Gravity Recorded in Three Minutes: “Touch The Sky” by Emm Gryner


Just think about what a country feels when it has for decades been a “star assistant,” and now is preparing to step onto the main stage? For Canada, 2026 will become precisely such a moment of triumph. Jeremy Hansen will fly around the Moon as part of the Artemis II crew – and the country, accustomed to being quietly proud of its achievements, now does not restrain its emotions.

Photo by Adam Moco

Emm Gryner is doing the same thing, but in her own way: as a person who sees in flight a technological poem about resilience and solidarity. A popular singer of the Canadian indie scene, a woman who has worked with David Bowie and released more than twenty albums, written a bestseller – she chose this very moment and wrote a song about Jeremy Hansen. In the new single “Touch The Sky” there sounds a conversation about humanity – about what remains between steel and vacuum. It is built on two parallel narratives intertwined into a single whole: the astronaut’s personal path and the emotional connection with those who remain on Earth.

Where others might have slipped into the pathos of stadium rock, Gryner chooses a subtler matter. The production by Steven MacKinnon and the mixing by Greg Wells create a hermetic, boundless space. Everything is built on a confident, pulsating rhythm reminiscent of the operation of life support systems, over which Emm’s vocals lie – crystal clear, without any gimmicks. Her voice lives through the text, staying on the edge between restraint and fragility. When she sings about the abyss, one hears an admission of fear. When about the connection with home – warmth without sentimentality. Written in collaboration with poet Michael Holmes, the lyrics avoid technical terms, focusing on the human factor: perseverance and, yes, horror in the face of the abyss. One feels the dizzying loneliness that a person experiences in a capsule flying at a speed of thousands of kilometers per hour. Along with the single comes a video directed by Laura-Lynn Petrick. The video acts as an emotional anchor – Petrick mixes footage of Emm performing in a small club in Sarnia with archival home videos of the Hansen family. The contrast between the scale of the mission and the intimacy gives a rare emotion: grandeur refracted through the reality of life.

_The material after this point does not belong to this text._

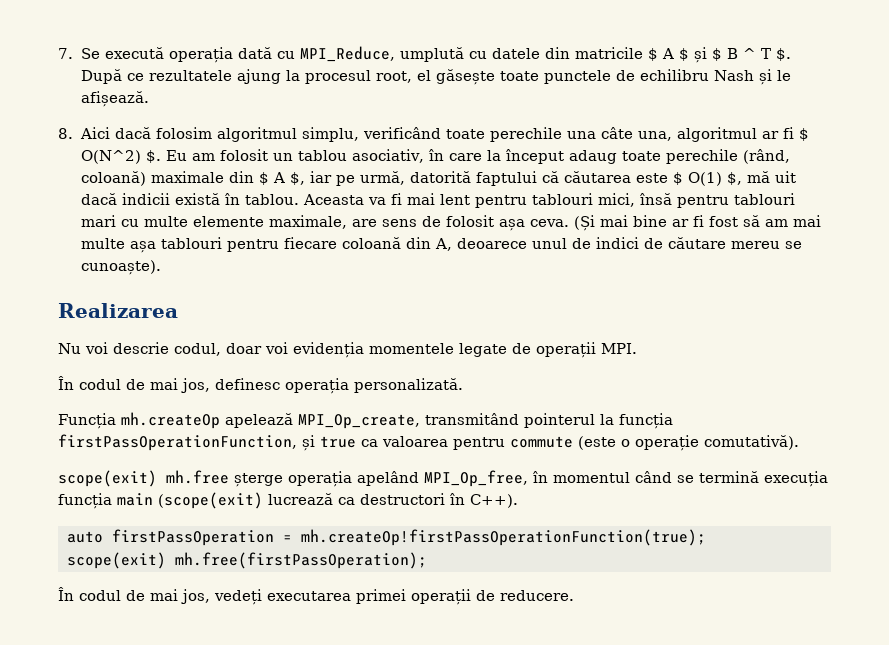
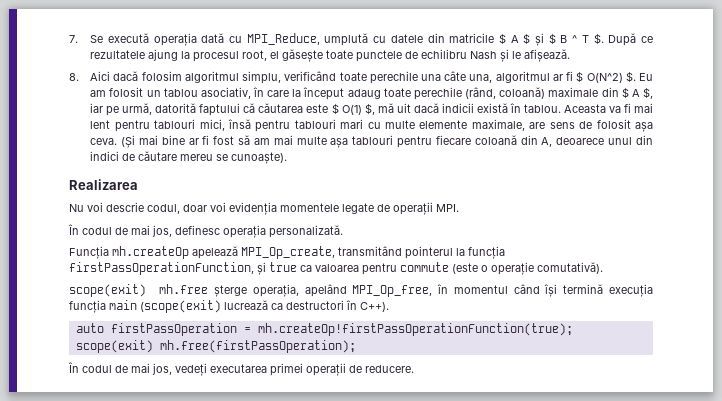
- (Și mai bine ar fi fost să am mai multe așa tablouri pentru fiecare coloană din A, deoarece unul de indici de căutare mereu se cunoaște).
+ (Și mai bine ar fi fost să am mai multe așa tablouri pentru fiecare coloană din A, deoarece unul din indici de căutare mereu se cunoaște).
- scope(exit) mh.free șterge operația apelând MPI_Op_free, în momentul când se termină execuția funcția main (scope(exit) lucrează ca destructori în C++).
+ scope(exit) mh.free șterge operația, apelând MPI_Op_free, în momentul când își termină execuția funcția main (scope(exit) lucrează ca destructori în C++).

Photo by the Jeremy Hansen family

Against the background of what is actively promoted today, the single “Touch The Sky” looks provocatively substantial, and I think this speaks of the talent and craft of its authors. 100% of the revenue from digital streaming will go to the Bluewater Health Foundation, and a limited edition of physical copies will go to fans through Kickstarter. Such a gesture turns a commercial release into a common cause – and a rare case when a song about “reaching heights” becomes an honest and beautiful look upward.